**ACTIVITY**
Because the pictures are not wanted, give back only the exact text of every entry below.

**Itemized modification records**
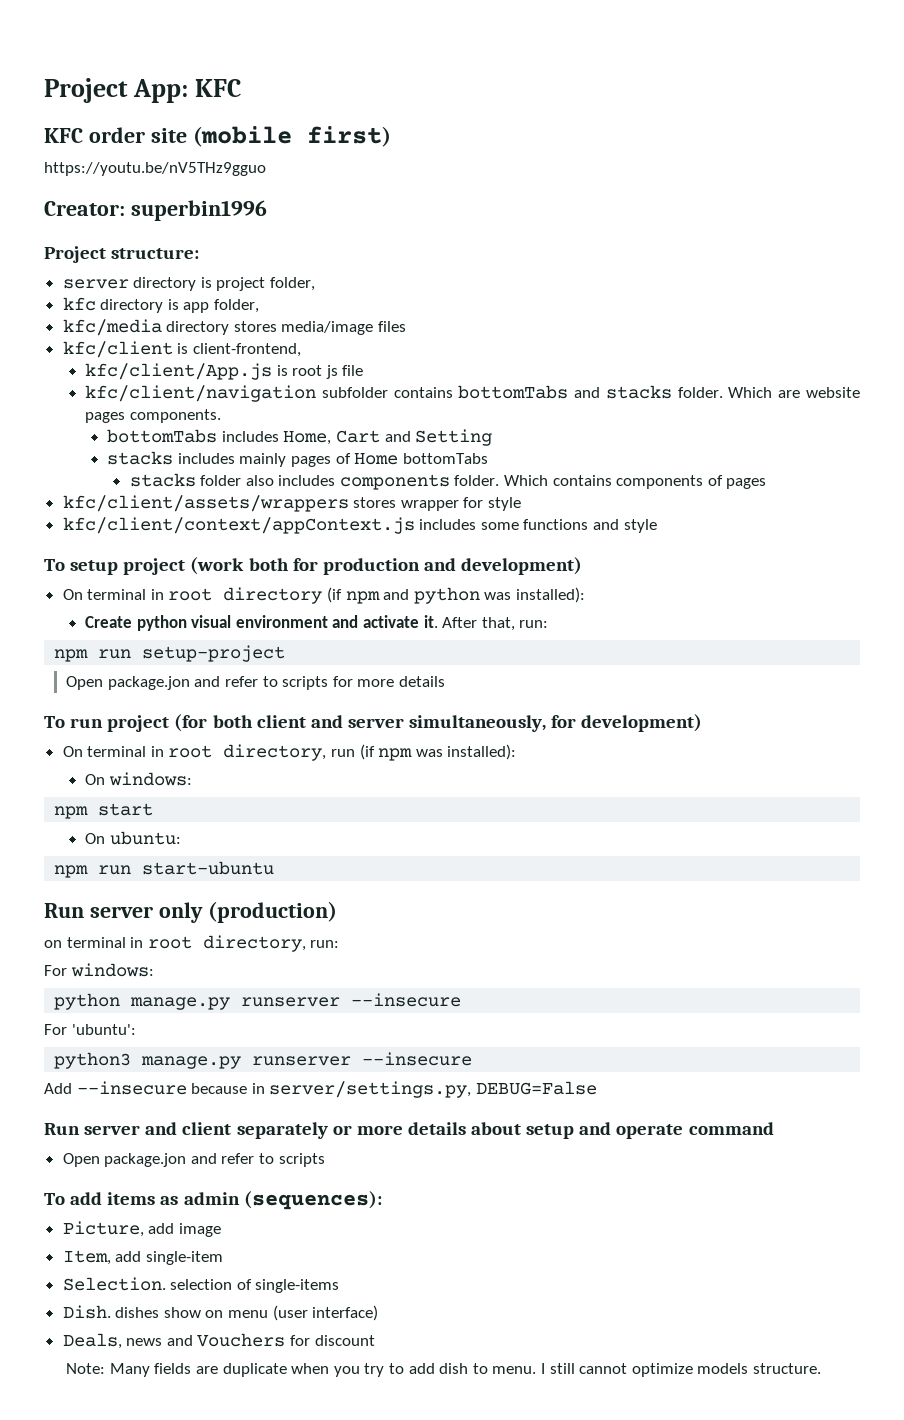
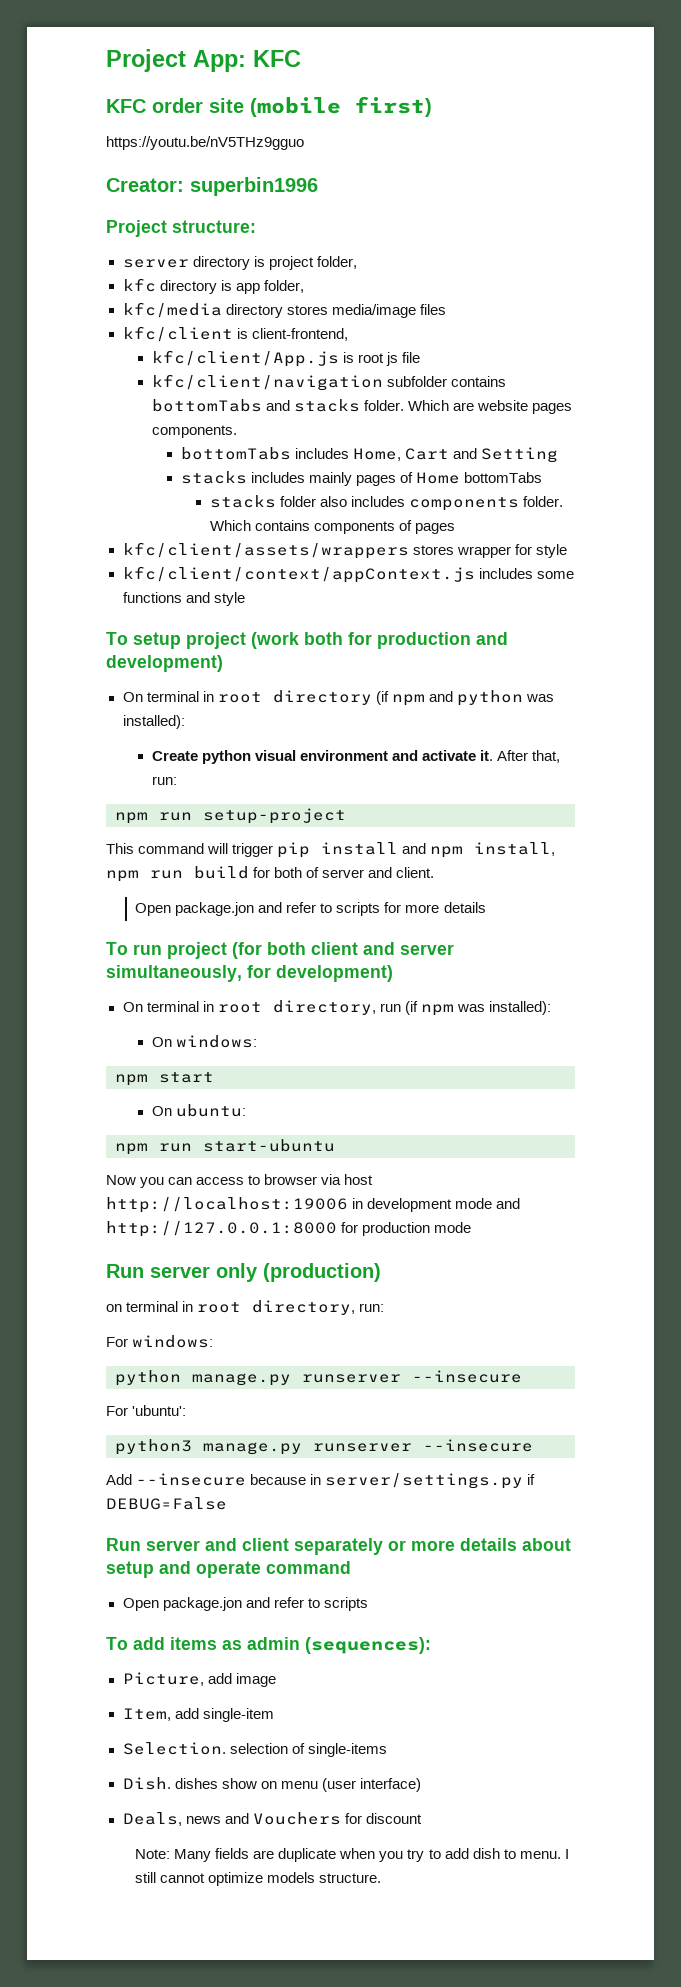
+ This command will trigger pip install and npm install, npm run build for both of server and client.
+ Now you can access to browser via host http://localhost:19006 in development mode and http://127.0.0.1:8000 for production mode
- Add --insecure because in server/settings.py, DEBUG=False
+ Add --insecure because in server/settings.py if DEBUG=False

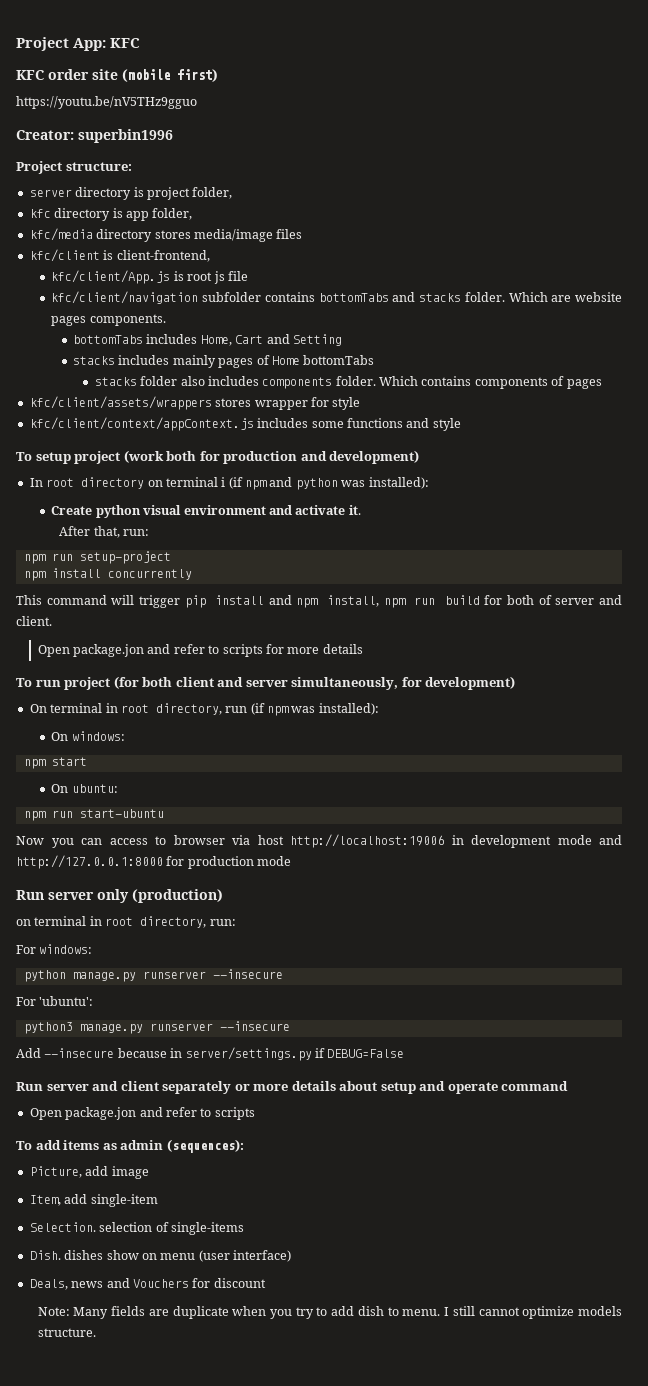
- On terminal in root directory (if npm and python was installed):
+ In root directory on terminal i (if npm and python was installed):
- Create python visual environment and activate it. After that, run:
+ Create python visual environment and activate it.
+ After that, run:
+ npm install concurrently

**EXERCISE RESULT**
+ This command will trigger pip install and npm install, npm run build for both of server and client.
+ Now you can access to browser via host http://localhost:19006 in development mode and http://127.0.0.1:8000 for production mode
- Add --insecure because in server/settings.py, DEBUG=False
+ Add --insecure because in server/settings.py if DEBUG=False

- On terminal in root directory (if npm and python was installed):
+ In root directory on terminal i (if npm and python was installed):
- Create python visual environment and activate it. After that, run:
+ Create python visual environment and activate it.
+ After that, run:
+ npm install concurrently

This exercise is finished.